No spontaneity, and bring a straw: six dos and don'ts for restarting cultural life
Finally! After months of lockdown, the cultural world is emerging from hibernation. The road to reopening has been a long and winding one, and a few turning points on the roadmap may have left travellers feeling lost. (Why did commercial galleries reopen a month before other galleries? Does sticking a price tag on a painting make it Covid-proof?)
But since May 17, cinemas, museums, concert halls and theatres reopened their doors to the public once more.
It won’t be quite the same as the old days – expect plenty of hand sanitiser and temperature checks – and it might take audiences a little while to grow used to these small differences.
To that end, here’s a handy guide to the dos and don’ts of enjoying the arts in 2021:
1. DON’T be spontaneous
That show you’re keen to see? It’s been sold out since March. Pent-up demand from culture-starved audiences, plus reduced capacity due to social distancing, mean that you must carefully plan ahead to see anything.
This is particularly tough for disorganised art lovers. In the Before Times, anyone on the South Bank with a Tate card and an hour to kill could waltz into a sold-out exhibition on a whim. Now, they must book weeks ahead like hoi polloi. (I recently cancelled my Tate membership, for this very reason.)
2. DO embrace jazz
You will find that most entertainment venues will require you to remain masked throughout the performance. This is quite sensible. Nobody wants to be sat immediately in front of an unmasked comedy fan, spluttering and guffawing with mirth, or a theatregoer bawling open-mouthed at Desdemona’s death in Act V. The strongest emotional reactions tend also to be the messiest.
This might explain one exception to the general rule, possibly of interest to anyone weary of mask-wearing: jazz. At Ronnie Scott’s Jazz Club, where patrons have been urged to keep their mouths shut during the show since 1959, masks need only be worn while walking through the venue. Once seated at your table, you can listen to the band barefaced. Since the usual response to most jazz is benign indifference, the risk of any big, germy emotional outburst is low.
3. DON’T be too keen
Itching to get my culture fix as soon as possible, I booked a pair of tickets for the very first show I could find: a stand-up comedy gig in a north London pub, starting at 12.15am on Monday. Convincing my partner that this will constitute a “romantic evening out” has been an uphill battle. Don’t make my mistake: just because you can suddenly go to see everything doesn’t mean you must. There’s nothing wrong with a quiet evening in.
4. DO bring a straw
Nobody wants to endure highbrow culture sober. Certain venues will sell you drinks to enjoy during the show – while also insisting that, if you take your mask off to drink, you must put it back on immediately after every single sip. (I was told off for failing to do this quickly enough during a burlesque show at The Bridge). It’s an unbearable faff, but there’s a solution: bring a flexible straw, position it under your mask, and you can slurp your merlot in peace without the whole on-again, off-again rigmarole.
5. DON’T be odd...
…be even. Social distancing means that many venues will only sell tickets in pairs (or isolated single seats), which makes life hard for odd-numbered groups. Three-seat sets are like hen’s teeth. I know one London cinema where the largest screening room usually seats around 300 – but in Covid times, there’s only space for two three-seat bubbles at a time. If you are a family of two parents and one child, you’ll have to split up. If you are two parents with three children, and you don’t want to leave any child unattended, you’re stuffed.

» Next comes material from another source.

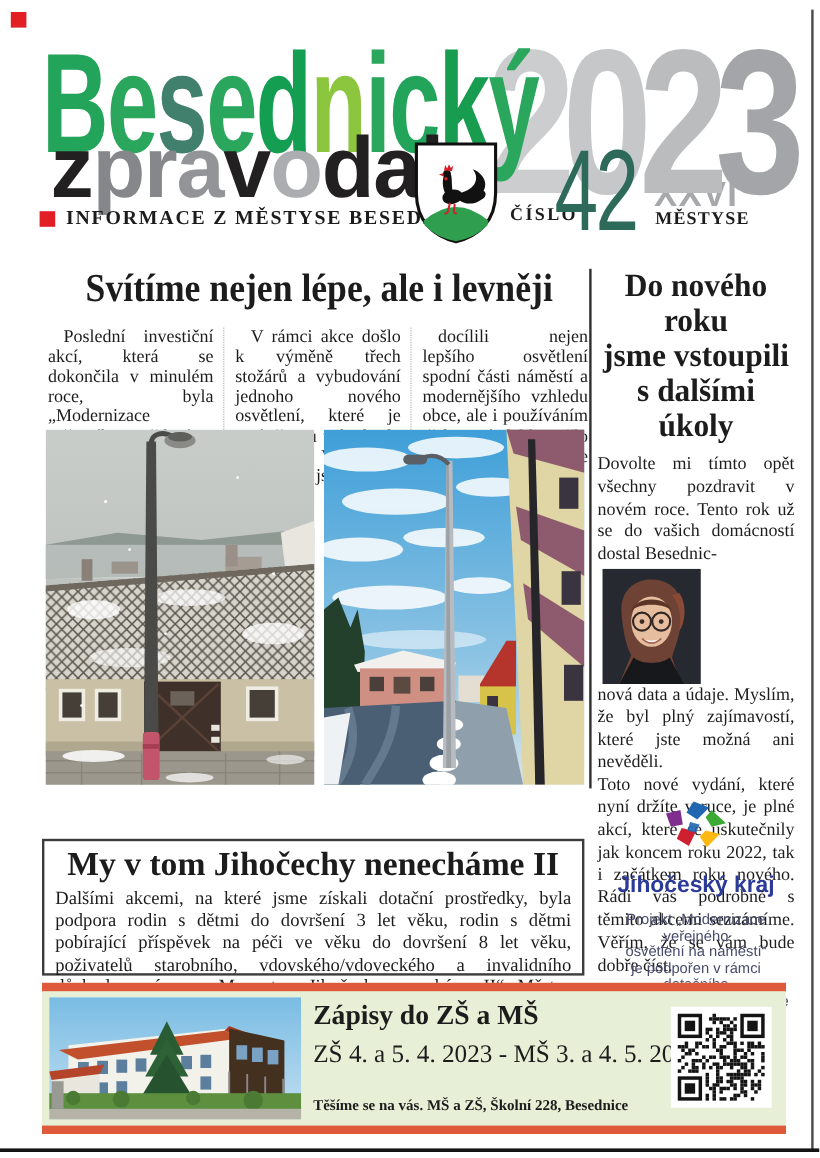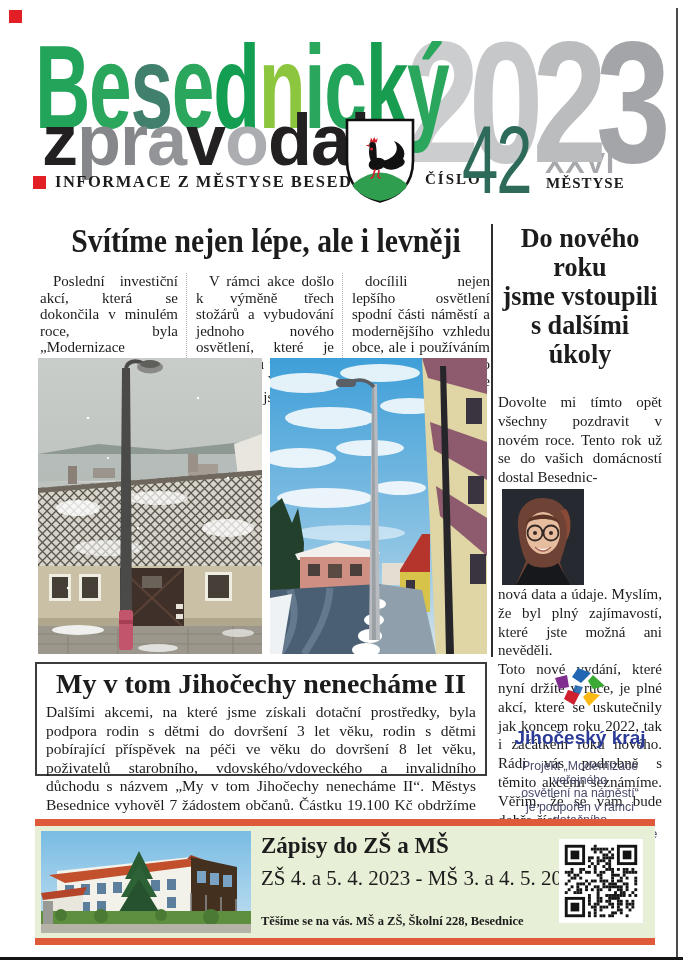"Dovolte mi tímto opět všechny" .rcol .p1 { margin-top: 24px -> 9px }
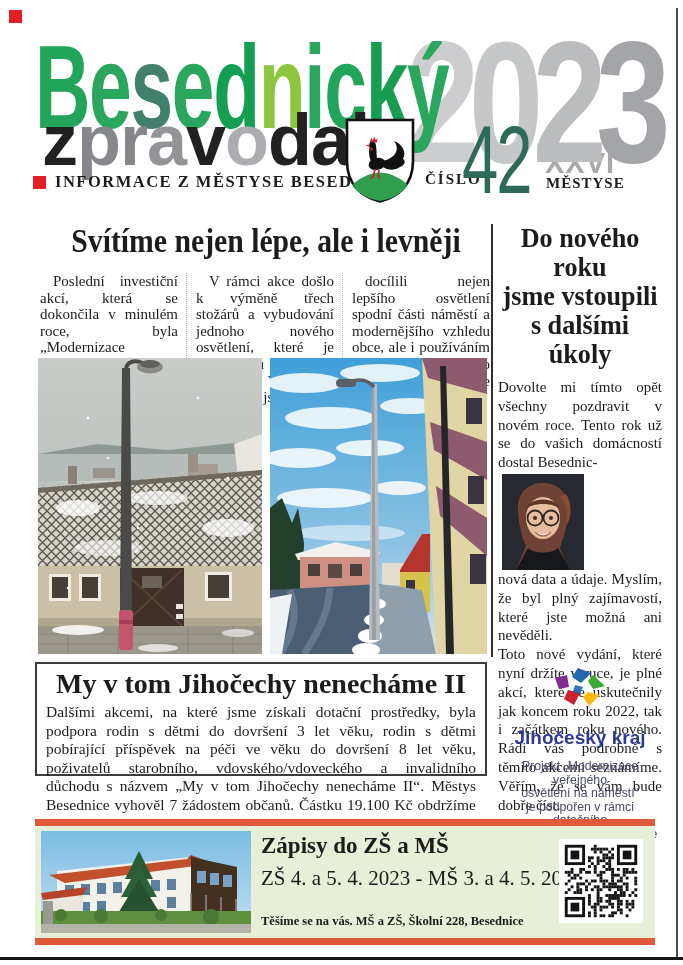"My v tom Jihočechy nenecháme" .grant { top: 662px -> 699px }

6. DO learn the ‘rule of six’
It really couldn’t be easier. From Monday, at an indoor event, you can mingle in a group with up to five other people, who can all come from different households. That’s six people in total, no more. Simple.*
*Unless you wish to mingle in a group formed from only two households, in which case any number of people from both households can attend together. For example, four people sharing a cottage and 12 people living in a bungalow can all hop into a minibus together and head out for a 16-person cinema trip without breaking the rule of six. But they can’t bring anyone else.**
**Unless a single-occupancy household has formed a “bubble” with one of the two households, in which case that occupant can come along too. Imagine an elderly dowager duchess, living alone in her crumbling mansion, who drops by for tea at the overcrowded bungalow once a week but never sees anyone else. As part of the bungalow bubble, she can tag along with them to the cinema, becoming the 17th member of the party without breaking the rule of six. (As most minibuses have only 16 seats, she may have to be strapped to the roof.) And that’s all there is to it.***
***Unless these would-be cinemagoers live in mainland Scotland, where the rule of six means something else: a hard limit of just six people, from up to three households.****
****Unless, of course, they live in the wrong part of mainland Scotland – Moray, currently stuck in “level 3” – where those six people can only come from up to two households, rather than three.
I don’t see how anyone could possibly be confused.